Guess what? I discovered that all my feelings were perfectly natural and that I was just being normal and human for feeling that way. I also saw that the narcissist was deliberately working to make me feel that way.

Needless to say, that changed everything. I was no longer easy prey.

Examples can help you see your way to such a self examination of the depths of your soul. They can therefore help you out of the cycle of abuse.

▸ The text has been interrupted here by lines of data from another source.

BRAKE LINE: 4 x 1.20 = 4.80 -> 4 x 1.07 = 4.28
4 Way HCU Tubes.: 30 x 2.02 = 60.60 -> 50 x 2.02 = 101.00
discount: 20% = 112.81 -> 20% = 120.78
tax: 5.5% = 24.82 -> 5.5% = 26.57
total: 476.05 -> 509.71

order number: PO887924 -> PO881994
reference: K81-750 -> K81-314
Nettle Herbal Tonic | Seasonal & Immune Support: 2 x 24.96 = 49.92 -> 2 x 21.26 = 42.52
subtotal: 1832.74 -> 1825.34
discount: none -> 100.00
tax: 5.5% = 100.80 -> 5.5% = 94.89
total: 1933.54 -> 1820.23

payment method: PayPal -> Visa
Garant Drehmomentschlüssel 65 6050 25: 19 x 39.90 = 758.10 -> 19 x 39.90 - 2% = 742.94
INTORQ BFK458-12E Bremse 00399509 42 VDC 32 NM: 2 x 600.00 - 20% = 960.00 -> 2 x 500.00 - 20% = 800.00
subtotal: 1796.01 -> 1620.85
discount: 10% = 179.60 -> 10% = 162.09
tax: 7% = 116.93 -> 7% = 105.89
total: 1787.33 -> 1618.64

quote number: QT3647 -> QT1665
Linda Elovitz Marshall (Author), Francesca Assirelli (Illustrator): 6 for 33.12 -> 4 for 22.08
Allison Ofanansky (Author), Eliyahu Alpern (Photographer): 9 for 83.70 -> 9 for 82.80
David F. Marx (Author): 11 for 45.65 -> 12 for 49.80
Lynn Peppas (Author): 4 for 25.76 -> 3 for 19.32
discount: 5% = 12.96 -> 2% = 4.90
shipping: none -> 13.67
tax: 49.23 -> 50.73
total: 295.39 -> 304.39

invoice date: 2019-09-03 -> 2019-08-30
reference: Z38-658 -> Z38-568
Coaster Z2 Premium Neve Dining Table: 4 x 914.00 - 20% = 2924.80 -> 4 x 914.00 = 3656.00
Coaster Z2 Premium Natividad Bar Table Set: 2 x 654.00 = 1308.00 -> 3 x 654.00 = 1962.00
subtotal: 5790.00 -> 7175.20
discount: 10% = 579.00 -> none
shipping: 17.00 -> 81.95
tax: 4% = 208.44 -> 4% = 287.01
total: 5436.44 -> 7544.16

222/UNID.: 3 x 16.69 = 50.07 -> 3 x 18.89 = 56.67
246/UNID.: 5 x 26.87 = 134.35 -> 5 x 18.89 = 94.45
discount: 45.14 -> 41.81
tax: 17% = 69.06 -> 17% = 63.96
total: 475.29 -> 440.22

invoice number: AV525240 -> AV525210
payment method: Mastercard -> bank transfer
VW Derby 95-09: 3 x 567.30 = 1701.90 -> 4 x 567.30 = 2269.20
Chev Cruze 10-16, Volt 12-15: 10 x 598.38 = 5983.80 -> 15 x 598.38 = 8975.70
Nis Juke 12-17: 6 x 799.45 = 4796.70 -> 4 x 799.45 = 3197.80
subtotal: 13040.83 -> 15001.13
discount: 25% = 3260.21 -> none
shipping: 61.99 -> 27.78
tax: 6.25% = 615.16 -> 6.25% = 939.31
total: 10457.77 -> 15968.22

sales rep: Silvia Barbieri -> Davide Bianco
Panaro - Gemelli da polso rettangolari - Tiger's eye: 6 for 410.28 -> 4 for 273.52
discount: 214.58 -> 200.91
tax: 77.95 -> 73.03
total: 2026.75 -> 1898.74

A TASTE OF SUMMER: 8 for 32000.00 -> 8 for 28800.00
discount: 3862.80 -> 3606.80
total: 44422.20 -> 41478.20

Some cherished myths may have to fall by the wayside, but if you have the moral courage to know what you know, you won't mind ditching the load.

I have given up on examples helping in a third way – helping the professionals who study and treat this disease to get a better handle on it. They think the victims have nothing to tell them.

But that is narcissistic too. Breathtakingly arrogant. As if credibility is a PhD. As if the book-learning of some diviner divining in a white paper for sale is superior evidence to the first-hand experience of one who can tell you what narcissists actually say and do behind closed doors.

I myself am constantly amazed at the common denominators that ring through in the examples members here give. Rarely do you come across one that could be made up. To the contrary, almost always you know that nobody would make up such a story, that a made-up story would be different, that this is what a real narcissist has done to them. And it is always a stunning revelation of what must be going on in that narcissist's twisted mind.

Never the same as what would be going on in a normal person's mind.

Of course clinicians cannot interview the victims of the narcissists they are treating. But that doesn't mean that they, and researchers, shouldn't be gathering all the anecdotal evidence they can harvest from the victims of narcissists in general. Until they get down off that high horse and start listening to someone besides the pathological liar on their couch, they will continue to blow it with narcissists and psychopaths.